De telles pratiques sont simplement une autre preuve que le Rassemblement démocratique du peuple camerounais n’est qu’un parti Etat, un parti qui s’appuie sur l’Etat pour survivre. L’obligation qu’ont les fonctionnaires à contribuer pour le parti fait d’office d’eux les financiers du parti, même s’ils ne sont pas militants comme beaucoup le disent. Obliger un citoyen à contribuer pour un parti politique, même avec une sensibilité différente, c’est violer sa liberté de choix. Plus, quand un fonctionnaire est obligé de cotiser pour un parti, est-ce de son salaire qu’il prend cet argent ou de la caisse publique ? N’est ce simplement pas une manière d’encourager les pots de vin et la corruption dans l’administration, où les fonctionnaires peinent déjà à joindre les deux bouts avec leurs salaires ? Les statuts du Rdpc prévoient à l’article 29 que « (1) Les ressources du Parti et de ses organisations spécialisées proviennent : des droits d’adhésions, des cotisations, des contributions de toutes sortes versées par les membres du parti ou de ses organisations spécialisées, des souscriptions, dons et legs, et des revenus locatifs des biens du Parti, des produits des œuvres artistiques et des manifestations organisées par le Parti, des produits de la vente des travaux et publications du Parti. Les taux d’adhésions et des cotisations sont fixés par décision du Comité Central. (2) Le Comité Central prend, en outre, toutes autres mesures susceptibles d’assurer l’autofinancement du Parti. » En plus de ces ressources, une pratique non écrite veut que tous les élus d’un parti politique versent des contributions mensuelles ou annuelles pour le parti, sans compter que le Code électoral camerounais prévoit le financement de la campagne électorale par les fonds publics. C’est dire que si le parti fonctionnait normalement, l’on n’aurait pas à presser les fonctionnaires comme des oranges à chaque échéance électorale, pour les obliger à participer à une campagne électorale qui parfois ne les concerne ni de près ni de loin.

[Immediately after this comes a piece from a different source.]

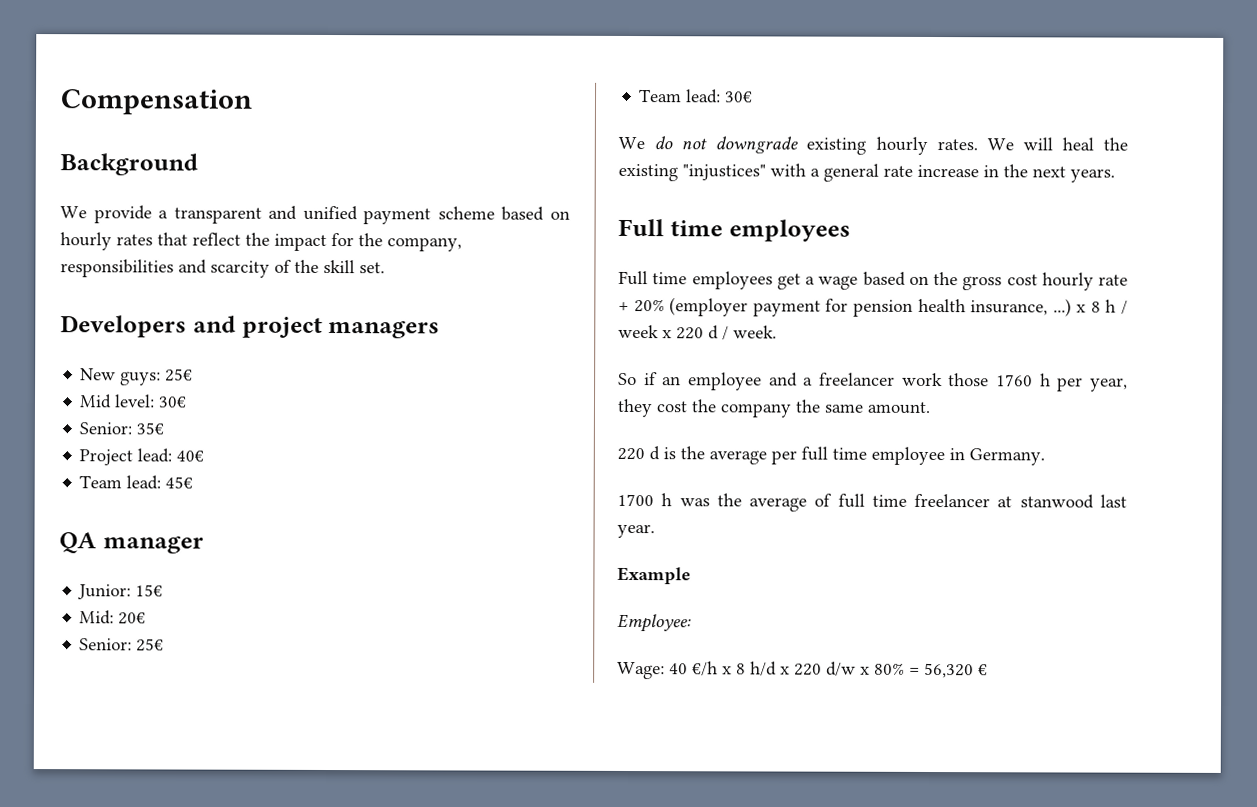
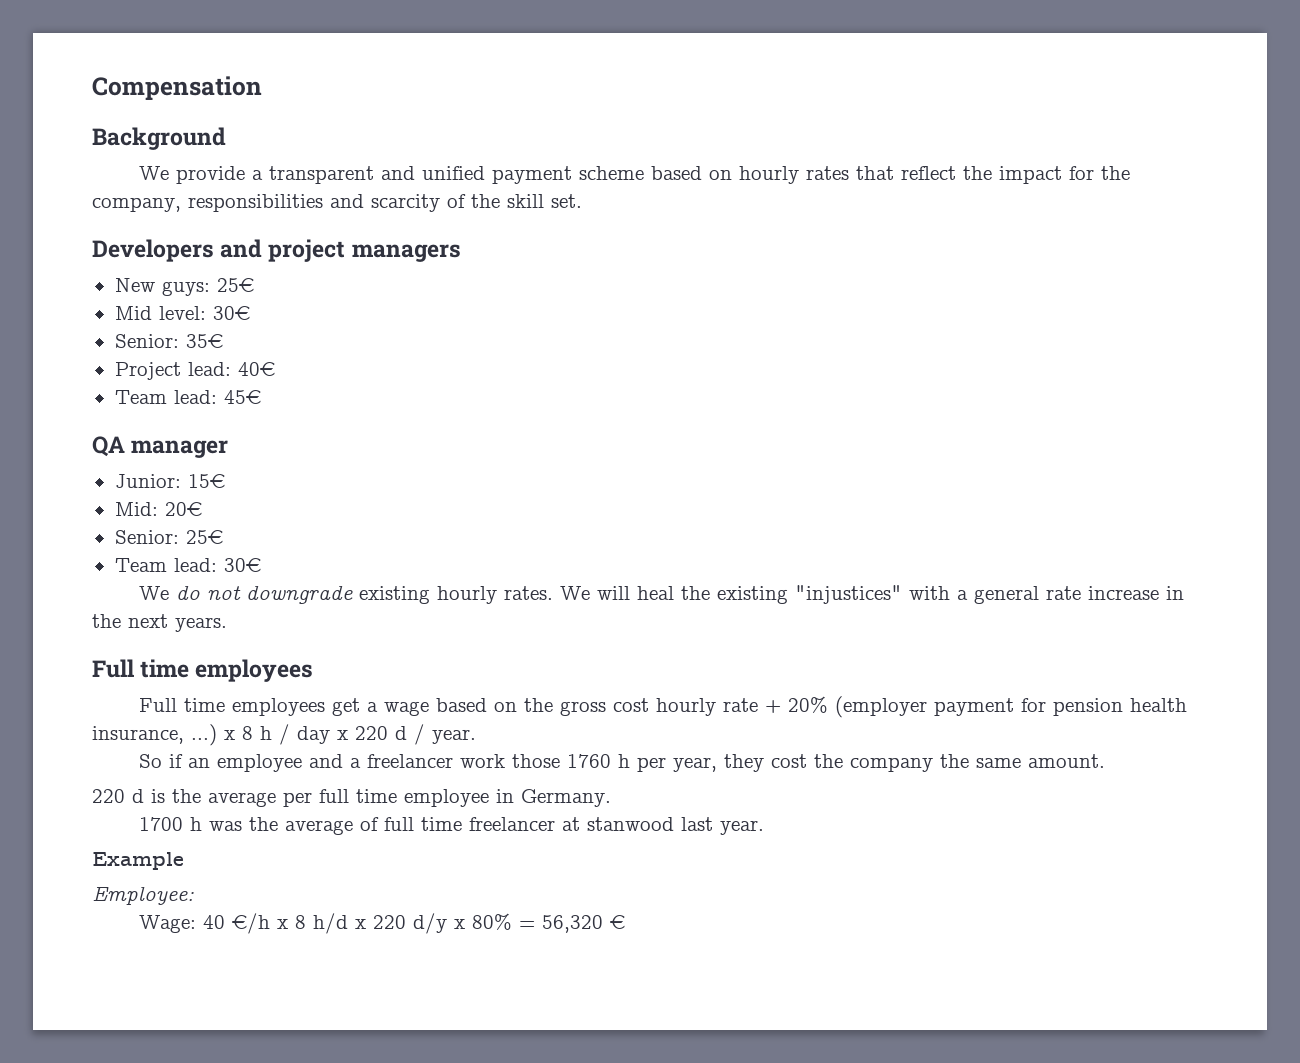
[618,324,659,339] week -> [297,726,330,744] day
[733,325,777,339] week. -> [432,729,476,744] year.
[826,661,856,677] d/w -> [412,913,447,934] d/y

Une autre curiosité dans le tableau de contribution du Mbam et Kim, c’est que l’opérateur économique spécial doit contribuer pour 1 million de francs, alors que l’opérateur économique commerçant devra contribuer pour 100 000 francs. Comment définit-on déjà opérateur économique spécial, qu’est ce qui le rend spécial ? Et l’autre opérateur économique commerçant, l’obligation de contribuer pour 100 000 francs pour la campagne du parti, tient du fait que c’est le parti qui lui a donné le capital, ou que le parti lui donne certaines facilités, comme le non-paiement des impôts par exemple ? Dans un cas comme dans l’autre il y a quelque chose qui cloche.

Ce qui est évident au final, c’est que le Rassemblement démocratique du peuple camerounais est coutumier de la pratique, et si jusqu’ici aucune des personnes ciblées ne s’est plaint, c’est dire qu’il y a bien une entente délictueuse entre les deux parties, une entente dont la victime ne peut être que le peuple, qui souffre.